Body Donation


Current legislation provides for the use of corpses for the purpose of scientific studies or research. Law 8.501 / 92, in its Article 2, states: & #8220; the corpse not claimed by the public authorities, within 30 days, may be destined to medical schools for teaching and scientific research purposes & #8221; . We consider the inadequacy of legal dictates in terms of scientific practice, since the corpse must be formalized within 72 hours post-mortem, otherwise the process of degeneration is aggravated, making its use impossible. It is therefore believed that, at the moment, this legislation is not meeting the needs of anatomy teaching. Consequently, the lack of human corpses is still a reality in universities, which can certainly seriously undermine the education of health students.

The anatomy department of a university or college has to have an environment full of anatomical parts, enabling it to teach properly, training skilled and competent professionals. It is these professionals who will later serve the population itself. Thus, the maintenance of an anatomy laboratory with numerous students of health courses requires, in the very near future, a system for capturing human cadavers. This can be done in the same way as in developed countries such as Germany, the United States and Japan.

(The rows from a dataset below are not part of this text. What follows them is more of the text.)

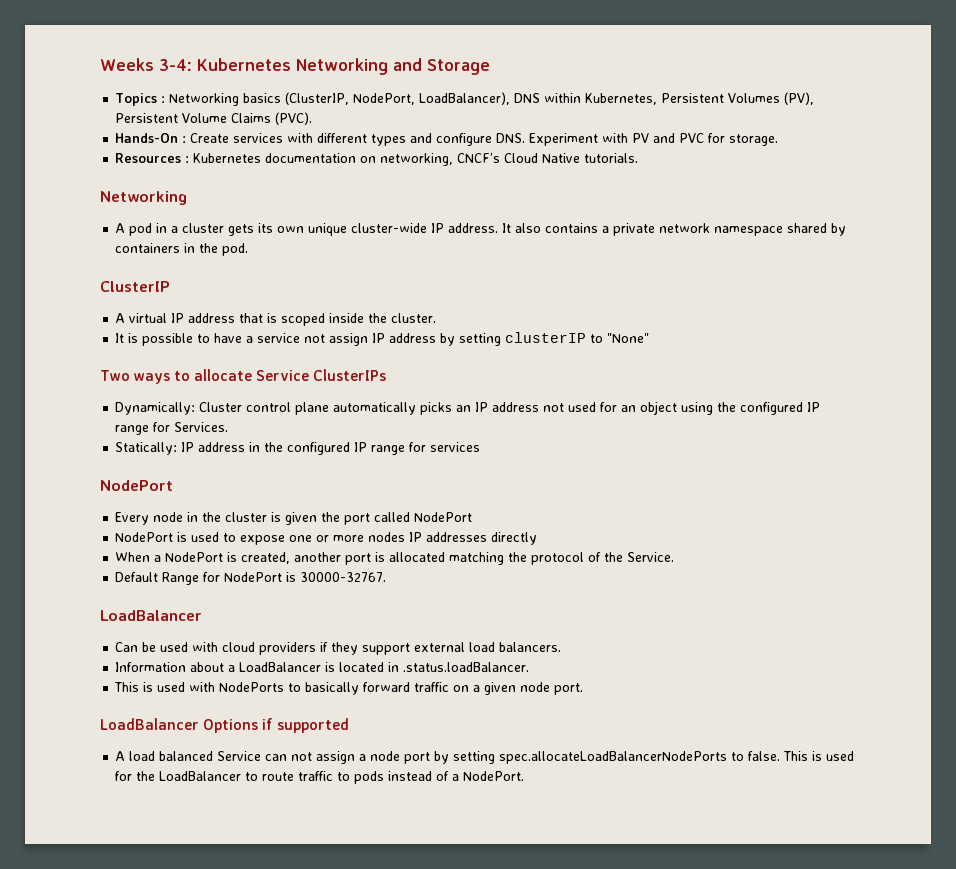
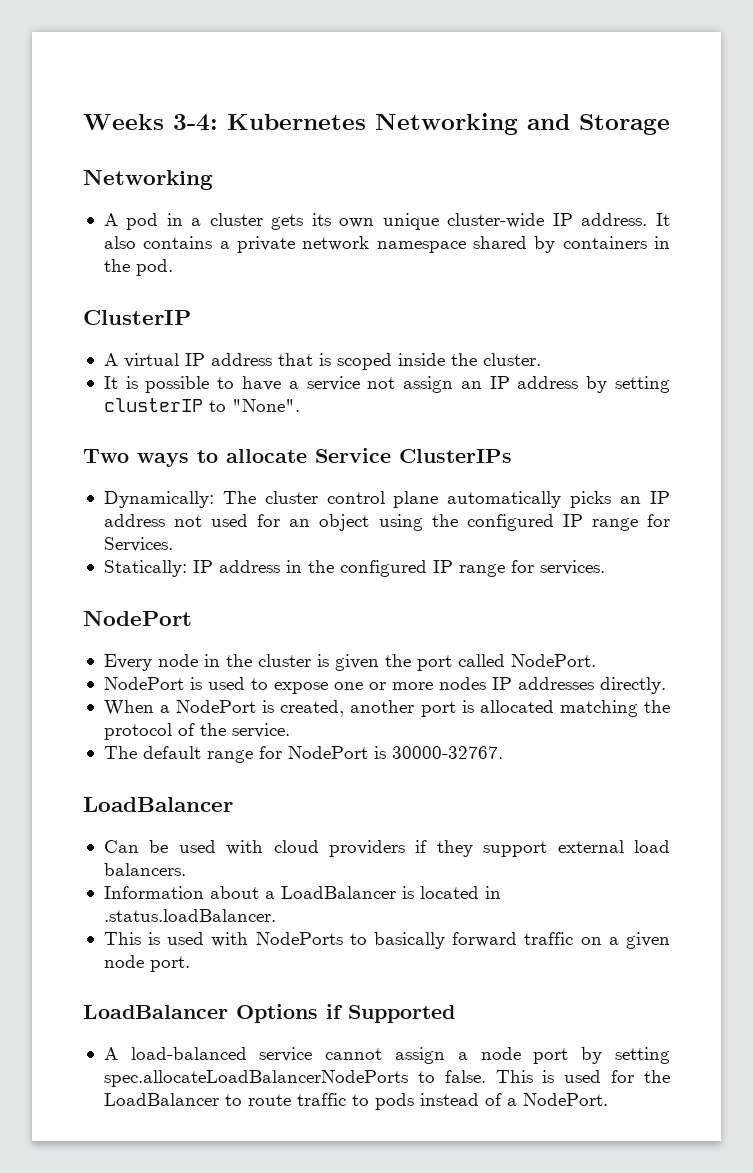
- Topics : Networking basics (ClusterIP, NodePort, LoadBalancer), DNS within Kubernetes, Persistent Volumes (PV), Persistent Volume Claims (PVC).
- Hands-On : Create services with different types and configure DNS. Experiment with PV and PVC for storage.
- Resources : Kubernetes documentation on networking, CNCF’s Cloud Native tutorials.
- It is possible to have a service not assign IP address by setting clusterIP to "None"
+ It is possible to have a service not assign an IP address by setting clusterIP to "None".
- Dynamically: Cluster control plane automatically picks an IP address not used for an object using the configured IP range for Services.
+ Dynamically: The cluster control plane automatically picks an IP address not used for an object using the configured IP range for Services.
- Statically: IP address in the configured IP range for services
+ Statically: IP address in the configured IP range for services.
- Every node in the cluster is given the port called NodePort
+ Every node in the cluster is given the port called NodePort.
- NodePort is used to expose one or more nodes IP addresses directly
+ NodePort is used to expose one or more nodes IP addresses directly.
- When a NodePort is created, another port is allocated matching the protocol of the Service.
- Default Range for NodePort is 30000-32767.
+ When a NodePort is created, another port is allocated matching the protocol of the service.
+ The default range for NodePort is 30000-32767.
- LoadBalancer Options if supported
- A load balanced Service can not assign a node port by setting spec.allocateLoadBalancerNodePorts to false.
+ LoadBalancer Options if Supported
+ A load-balanced service cannot assign a node port by setting spec.allocateLoadBalancerNodePorts to false.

In Japan, the Anatomy Department has a Special Commission with the secretariat that registers individuals who want to donate their bodies in life. Control of volunteers indicating personal data is done on tokens, thoroughly containing all individual characteristics. On the other hand, the institution delimits the regions or neighborhoods that can participate in this system, since the department needs 30 to 40 corpses annually. In the body donation system, in its postmortem phase, the death of the registered person is immediately reported to the department that provides the relevant acts and perfuses the body for conservation. In Japan, all institutions have adequate infrastructure for the system and are prepared to meet the costs of transport and subsequent burial service when the dissection work is completed. As for the return of the bodies to the relatives, it is done on a date set in the department's calendar, when relatives or relatives are invited to attend a joint mass and when the ashes are delivered. Although this process works a lot in other countries, we doubt that it also happens in Brazil. Our culture, our religious beliefs, and many other factors can simply make it unfeasible.